Oil Leak Near Oil Pressure Sender

It took me about two years to finally put a small oil leak to rest. It's now been dry for months, so I can finally claim victory and share the news of how I fixed it. The telltale signs of the leak were ever-present drops of oil on the oil sender wires, and a grimy coating on the belly pan. I replaced the oil sender - no change. I unscrewed the oil sender housing, replaced the crush ring, reinstalled the housing and torqued to proper specs - no change. As part of my motor mount replacement, I replaced the oil pan gasket with a new one, coating both sides of the gasket with Yamabond 4 sealant. That worked great as far as the oil pan gasket was concerned, but I still had that pesky leak in the vicinity of the oil pressure sender!

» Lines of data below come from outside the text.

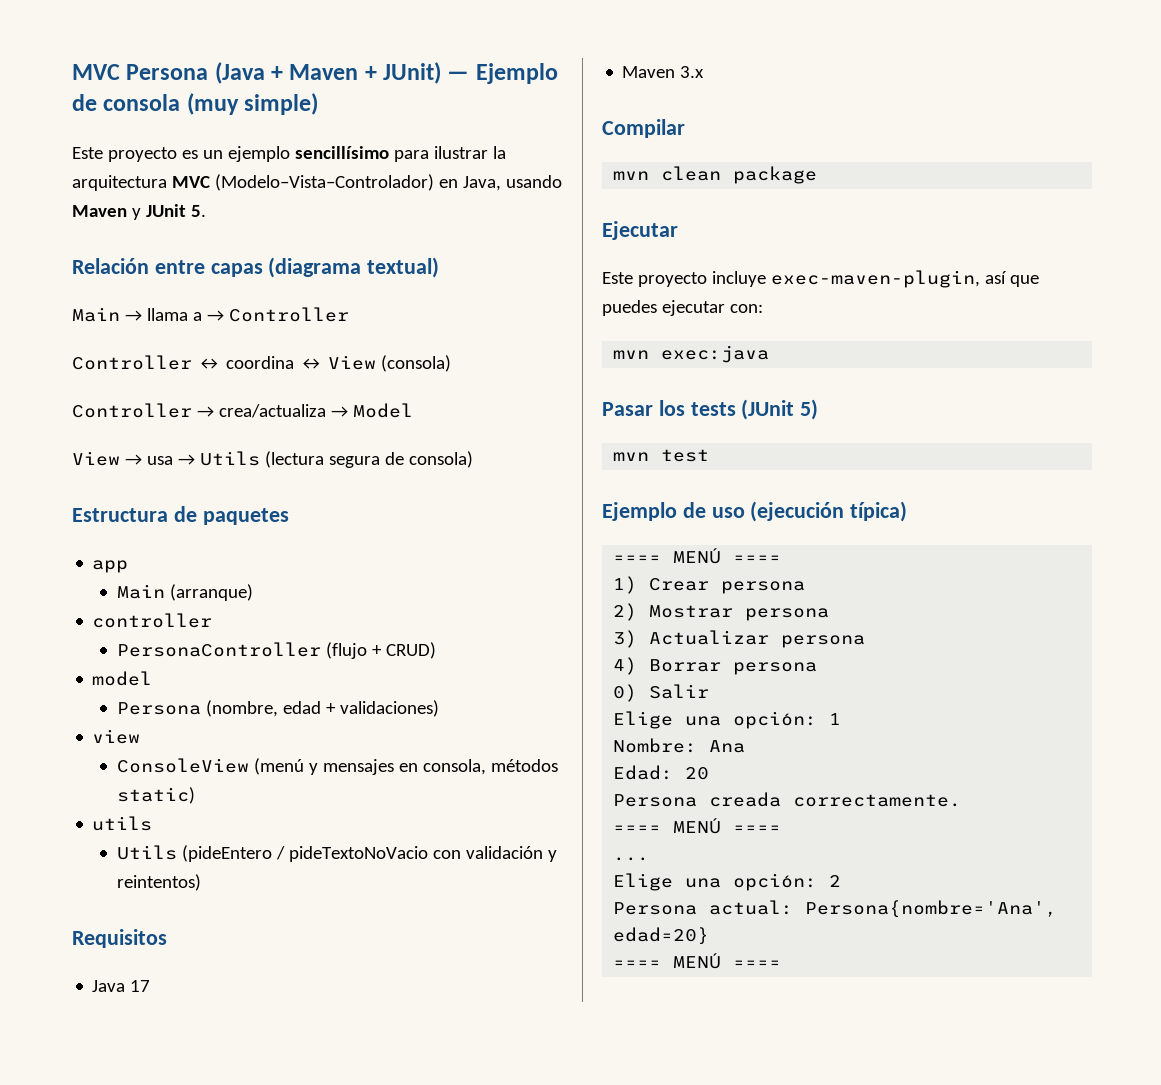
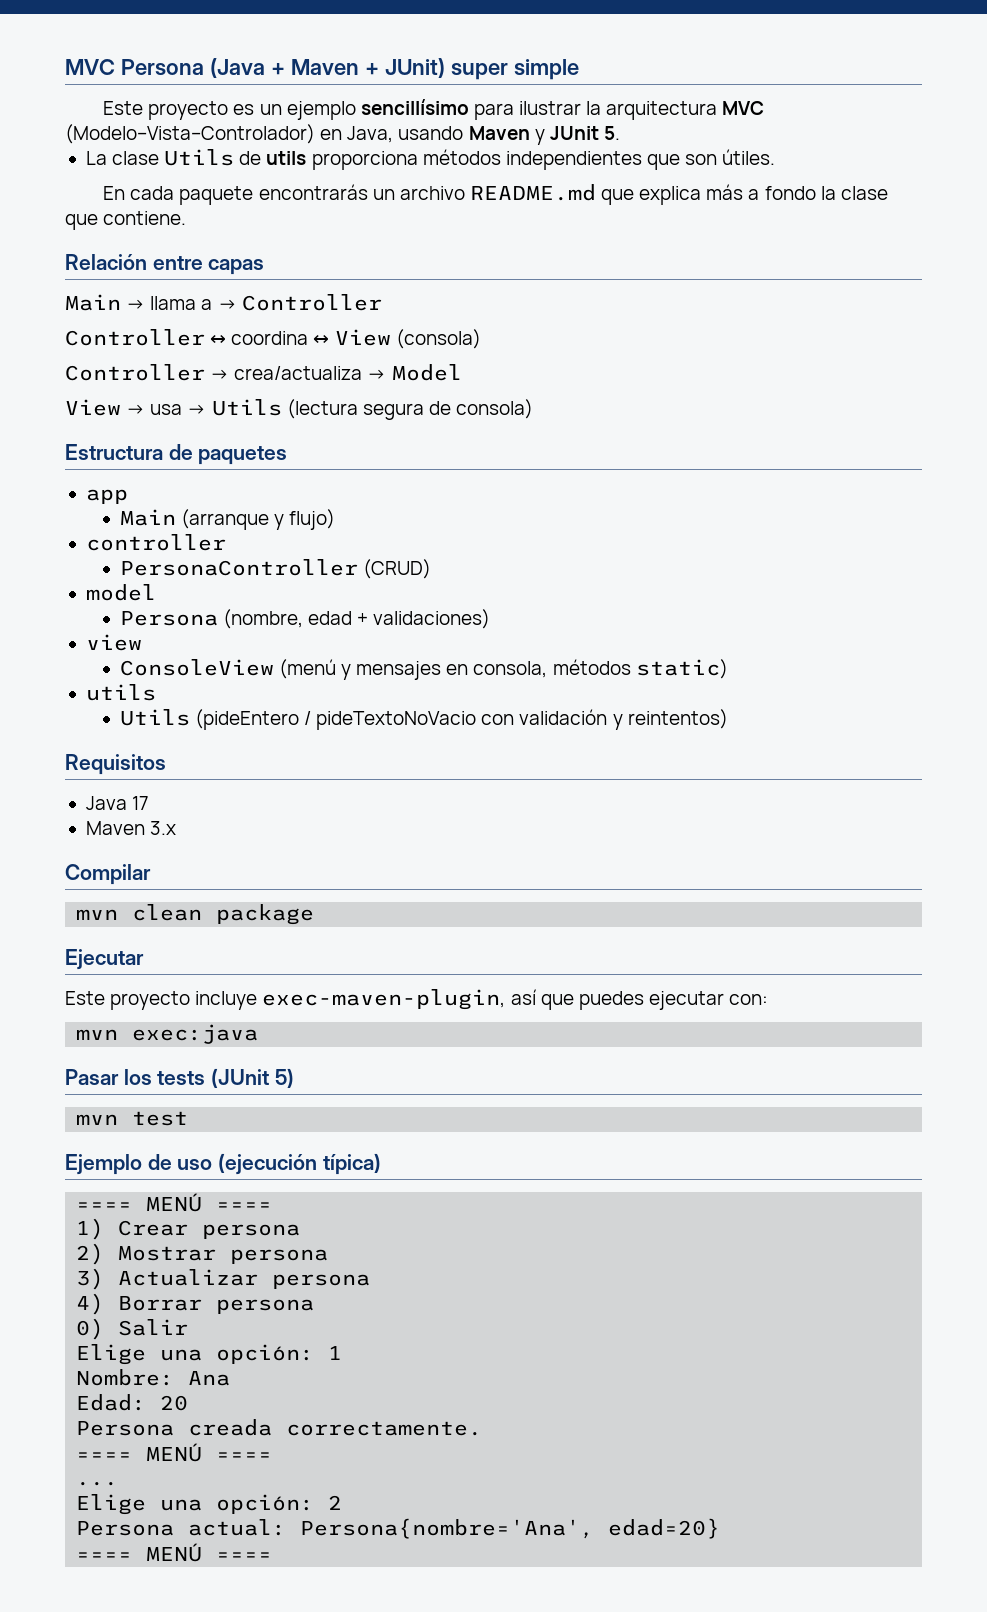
- MVC Persona (Java + Maven + JUnit) — Ejemplo de consola (muy simple)
+ MVC Persona (Java + Maven + JUnit) super simple
+ La clase Utils de utils proporciona métodos independientes que son útiles.
+ En cada paquete encontrarás un archivo README.md que explica más a fondo la clase que contiene.
- Relación entre capas (diagrama textual)
+ Relación entre capas
- Main (arranque)
+ Main (arranque y flujo)
- PersonaController (flujo + CRUD)
+ PersonaController (CRUD)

In a rare, brilliant flash of inspiration here's what I decided to do next. I removed the oil pressure sender and its housing and cleaned the threads thoroughly to remove all oil. I then coated the threads with a small, but even amount of the magic Yamabond 4 sealant. This was done for the threads on both the oil pressure sender and the housing. I let the Yamabond cure for 30 minutes or so and then reassembled everything. I reused my old crush ring, but, to be thorough, you might want to use a new one.

I left my belly pans off for a couple of weeks and, much to my amazement, the oil pressure sender stayed dry! So, I reinstalled the belly pans and took them back off a couple of months later while performing other service. Still dry! No grime on the belly pan at all. So, there you have it. Ride on down to your nearest Yamaha bike shop and pick up a tube of YB4 and give it a try.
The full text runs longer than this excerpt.